As a headhunter, I am a parasite who will be first up against the wall when the revolution comes. I know this to be true, since Geraint Anderson, the former Dresdner analyst now known to be City Boy, says so.

It's the latest of many attacks upon my profession. Are we really that bad?

Yes.

How do I know? Well, at the Global Derivatives & Risk Management conference in Paris, our group ended up in a bar arguing about latency for algorithmic trading (which is what I did when I had a real job). In a momentary lapse of judgement, I let slip that I was now a headhunter. The guy sitting next to me jerked as if I'd stuck a pin in him, and flatly refused to rejoin the conversation, such was his loathing.

Over on Wilmott.com we read about someone whose career was capsized by a headhunter who "accidentally" sent his CV to his boss, and who is now sidelined.

One evening recently, I met with a senior manager at a bulge bracket who had been emailed so many CVs from one agency that day that it had taken down his inbox, causing real pain. So much for ‘search and selection’.

Why is it that bad?

Here's the answer I gave him whilst pouring the wine: "You know that XX carpet bombs CVs, you know they lie, and change CVs, yet you still do business with them."

Apparently they also regularly tried to take out staff they had put in, in straight violation of their contract, and since they are an entrenched supplier, "nothing can be done".

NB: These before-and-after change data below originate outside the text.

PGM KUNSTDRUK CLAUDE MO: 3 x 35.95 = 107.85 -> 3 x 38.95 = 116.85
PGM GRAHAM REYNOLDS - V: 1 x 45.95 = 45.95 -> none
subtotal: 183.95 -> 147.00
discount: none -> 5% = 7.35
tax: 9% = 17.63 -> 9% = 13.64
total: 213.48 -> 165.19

But that is exactly why you hate me – even though we've never met, and I don't actually work for one of the carpet bombers.

The same issue applies to candidates. Because I openly offer careers advice I get correspondence of this sort: "Is X bank really hiring an entry-level quant?” Of course not! Its headhunter is simply trying to get you to go for the interview in order to collect information.

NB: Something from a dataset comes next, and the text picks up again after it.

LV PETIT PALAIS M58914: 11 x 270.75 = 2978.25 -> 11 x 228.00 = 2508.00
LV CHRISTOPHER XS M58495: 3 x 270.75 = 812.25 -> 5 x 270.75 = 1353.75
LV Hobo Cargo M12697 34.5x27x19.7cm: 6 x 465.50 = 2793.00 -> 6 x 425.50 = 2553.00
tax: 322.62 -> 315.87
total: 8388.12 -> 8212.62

Some deceit is done with cunning and secrecy, but if you can't be bothered to research the firm you're trusting with your career, then frankly you deserve what you get.

Repeat business in financial recruitment is the exception, not the rule – at least from the point of view of the candidate – and staff turnover at some agencies is at Indian call centre levels. Thus the agent cares only about getting bums onto chairs. The concept of a long-term relationship is alien to someone with a monthly target and no knowledge of the business.

I've done the CQF, but apparently most headhunters think Bloomberg is a skiing resort and that Black Scholes is some kind of upmarket shoe.

HR has a real opportunity to make this better: after each hire, ask about the quality of service the hiring manager got – some simple scale of 1-10 is enough. Then circulate the results. Bad agencies will feel pain very quickly.

Candidates can do the same: simply say, "I've read about you, goodbye", when they ring.

Until you do these simple things, stop complaining.

Dominic Connor is a director of P&D Quant Recruitment.

COMMENTS

Sarah, Hedge Funds,  Fri 04 Jul 08

Is it your own company Dominic?  Which company were you at before?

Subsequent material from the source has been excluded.